Beginner Tutorial

Your First Pipeline¶

Welcome to pipen! This tutorial will walk you through creating your first pipeline step by step step.

What You'll Learn¶

In this tutorial, you will: - Understand the basic components of a pipen pipeline - Create a simple two-process pipeline - Run the pipeline and inspect the results - Learn about channels, jobs, and caching

Prerequisites¶

Before starting, ensure you have: - Python 3.9 or higher installed - pipen installed: pip install -U pipen

Understanding the Basics¶

What is a Pipeline?¶

A pipeline is a workflow that processes data through multiple steps.
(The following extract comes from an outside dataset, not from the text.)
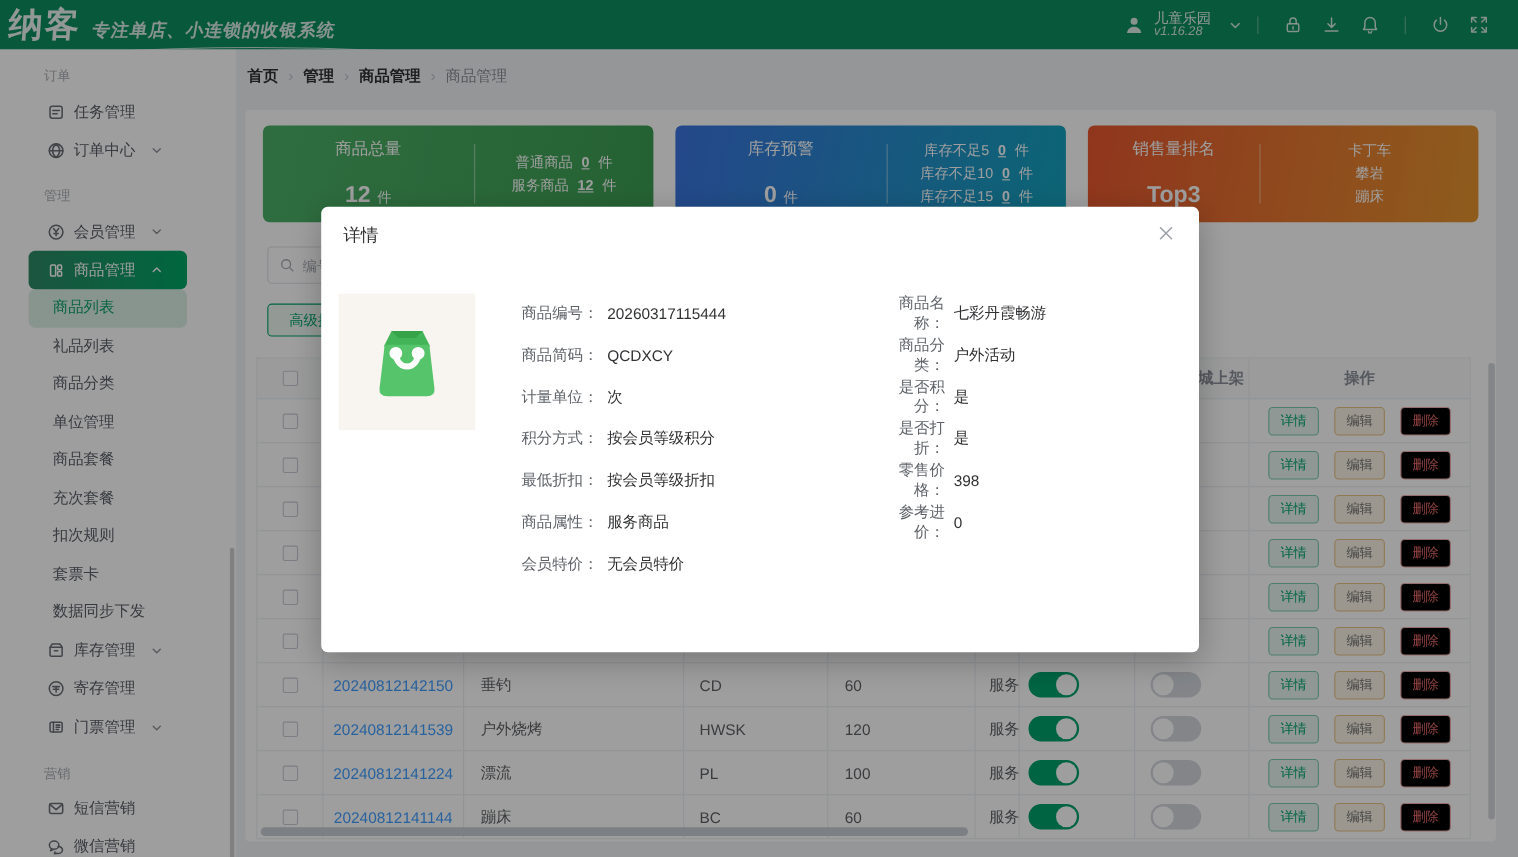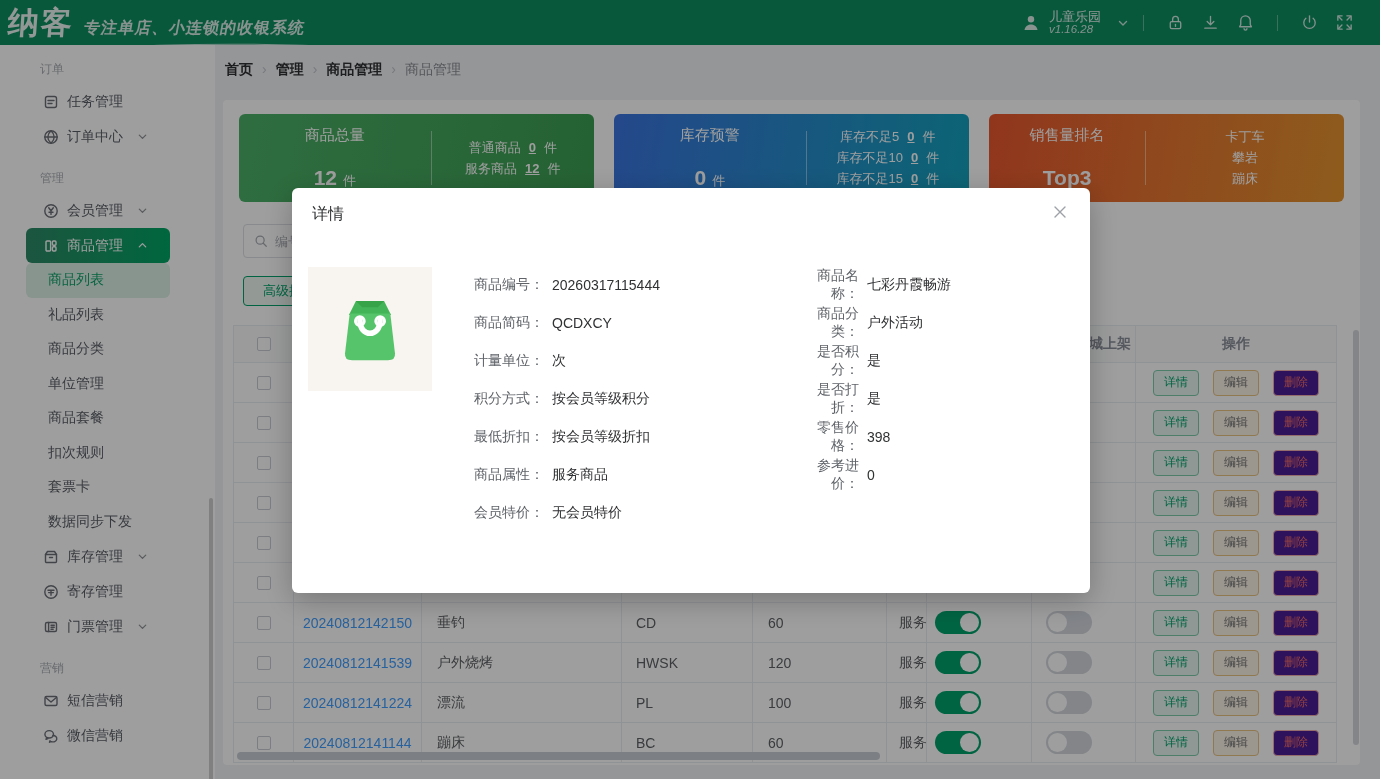"删除" .mini-btn.del { background: #4c1d95 -> #000000 }
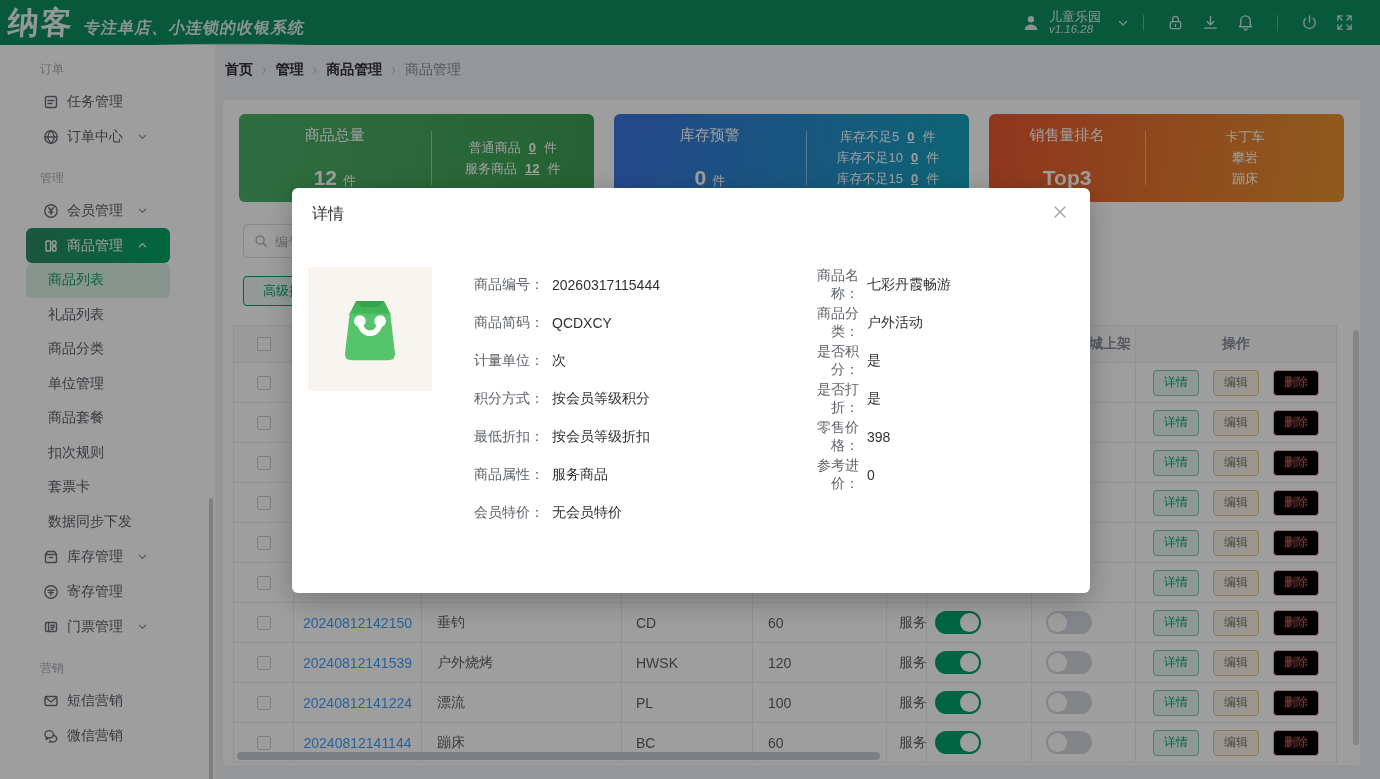"充次套餐" div.side-sub { html: none -> <div>充次套餐</div> }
Each step (called a process) takes input data, performs some operation, and produces output data.

What is a Process?¶

A process is a single step in your pipeline that: - Defines what input it needs - Specifies what output it produces - Contains the script to execute - Can depend on other processes

What is a Job?¶

When a pipeline runs, each row of input data becomes a job. If your input has 100 items, pipen creates 100 jobs that run independently.

What is a Channel?¶

A channel is how data flows between processes. It's like a spreadsheet where each row represents a job and each column represents a piece of data that job needs.

Step 1: Create Your First Process¶

Let's create a simple process that sorts lines in a file.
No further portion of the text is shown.